== Work instruction ==
In the entries below, find the line with "[89,631,207,646] 4. Commit" and the line with "[91,291,118,301] Start ->"; copy them and every line between them exactly, but not the pictures.

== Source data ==
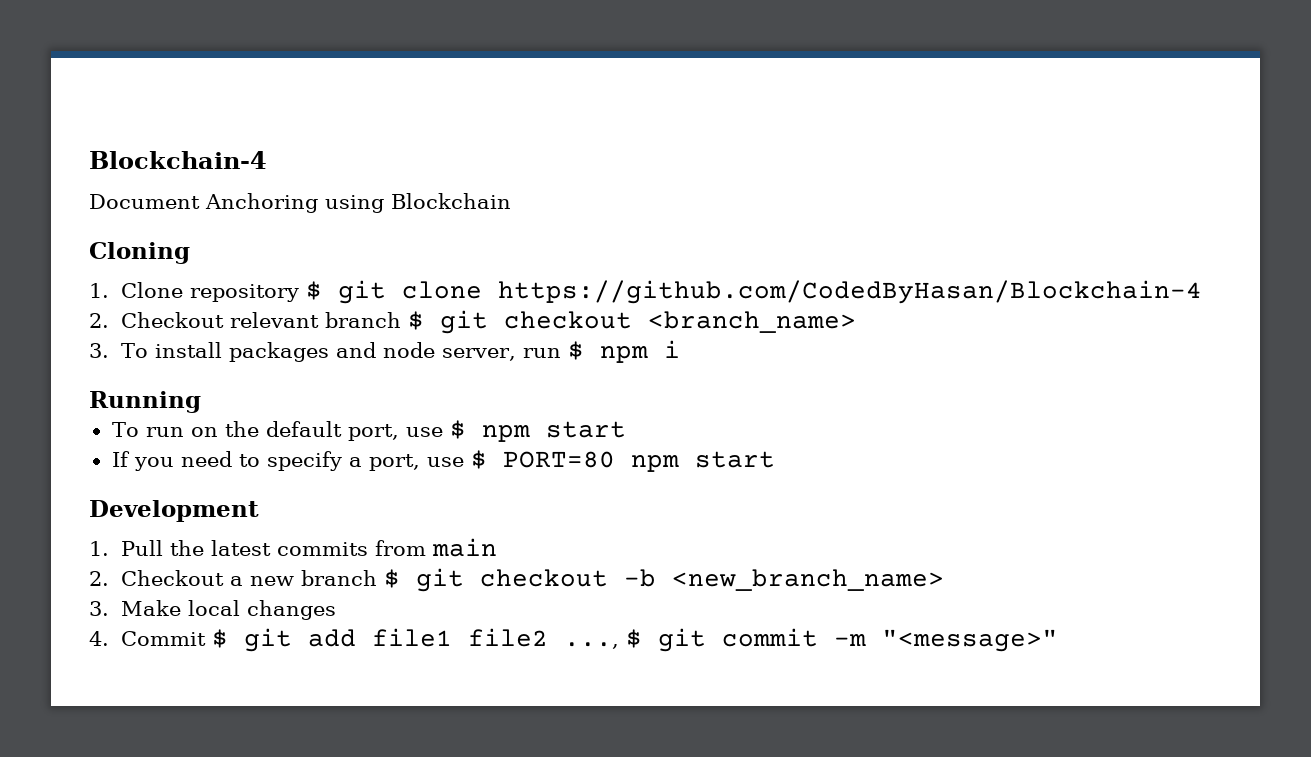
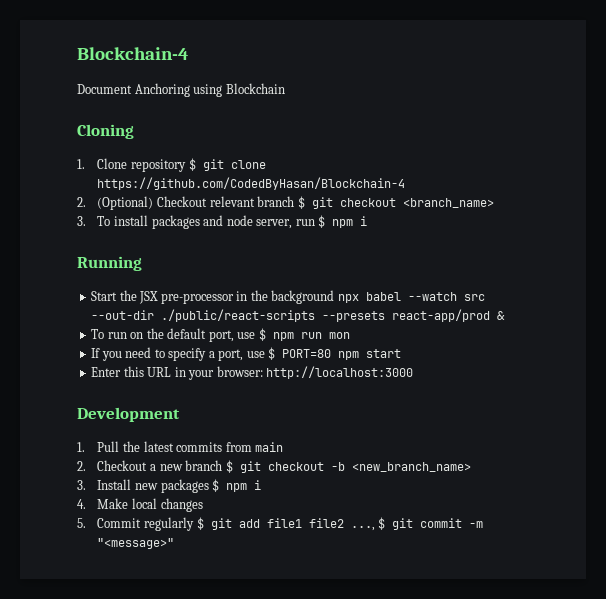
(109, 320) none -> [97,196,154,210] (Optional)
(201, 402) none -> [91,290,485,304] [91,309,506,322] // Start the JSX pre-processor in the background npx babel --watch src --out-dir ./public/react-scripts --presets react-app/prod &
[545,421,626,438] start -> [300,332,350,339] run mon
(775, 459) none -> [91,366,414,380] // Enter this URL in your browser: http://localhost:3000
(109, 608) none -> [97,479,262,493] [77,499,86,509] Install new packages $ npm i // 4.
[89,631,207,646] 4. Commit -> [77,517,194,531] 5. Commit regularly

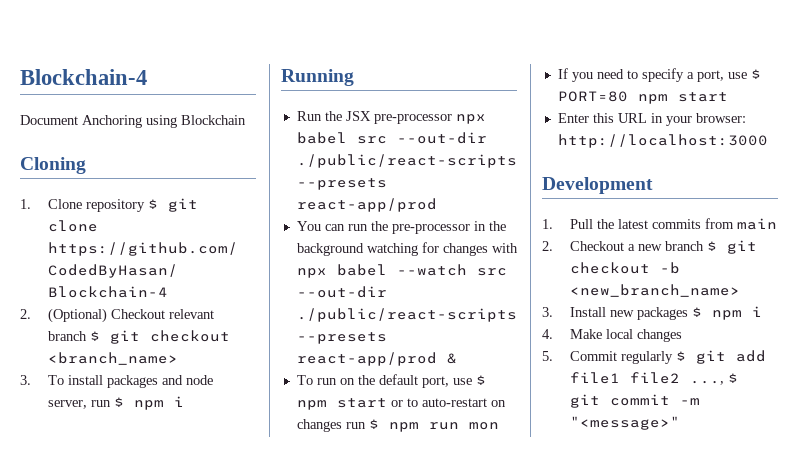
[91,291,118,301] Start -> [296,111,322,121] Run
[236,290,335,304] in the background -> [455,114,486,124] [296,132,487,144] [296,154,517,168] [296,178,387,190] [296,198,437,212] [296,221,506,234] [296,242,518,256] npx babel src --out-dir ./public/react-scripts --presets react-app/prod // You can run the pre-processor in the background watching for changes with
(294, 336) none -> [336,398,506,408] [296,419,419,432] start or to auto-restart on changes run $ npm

--

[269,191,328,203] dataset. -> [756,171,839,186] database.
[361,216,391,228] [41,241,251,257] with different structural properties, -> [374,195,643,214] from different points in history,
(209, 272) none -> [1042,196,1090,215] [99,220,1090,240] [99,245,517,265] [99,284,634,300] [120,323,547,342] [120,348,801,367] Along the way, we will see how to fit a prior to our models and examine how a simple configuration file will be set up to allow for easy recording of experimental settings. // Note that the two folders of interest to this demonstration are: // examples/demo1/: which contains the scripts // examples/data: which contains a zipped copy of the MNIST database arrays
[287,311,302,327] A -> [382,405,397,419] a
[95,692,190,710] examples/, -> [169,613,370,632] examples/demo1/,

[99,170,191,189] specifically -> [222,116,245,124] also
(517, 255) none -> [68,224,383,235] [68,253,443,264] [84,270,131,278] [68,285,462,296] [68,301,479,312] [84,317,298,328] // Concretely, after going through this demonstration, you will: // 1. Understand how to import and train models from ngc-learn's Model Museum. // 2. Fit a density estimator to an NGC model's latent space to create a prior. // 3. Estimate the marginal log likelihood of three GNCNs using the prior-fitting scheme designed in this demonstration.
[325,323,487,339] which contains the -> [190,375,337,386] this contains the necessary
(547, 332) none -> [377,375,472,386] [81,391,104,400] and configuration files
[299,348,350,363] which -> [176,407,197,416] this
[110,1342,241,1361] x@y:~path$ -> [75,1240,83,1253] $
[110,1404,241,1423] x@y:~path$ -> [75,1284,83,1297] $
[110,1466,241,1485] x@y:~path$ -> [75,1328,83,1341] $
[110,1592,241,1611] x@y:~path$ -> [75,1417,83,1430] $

== Result of this task ==
[89,631,207,646] 4. Commit -> [77,517,194,531] 5. Commit regularly

[91,291,118,301] Start -> [296,111,322,121] Run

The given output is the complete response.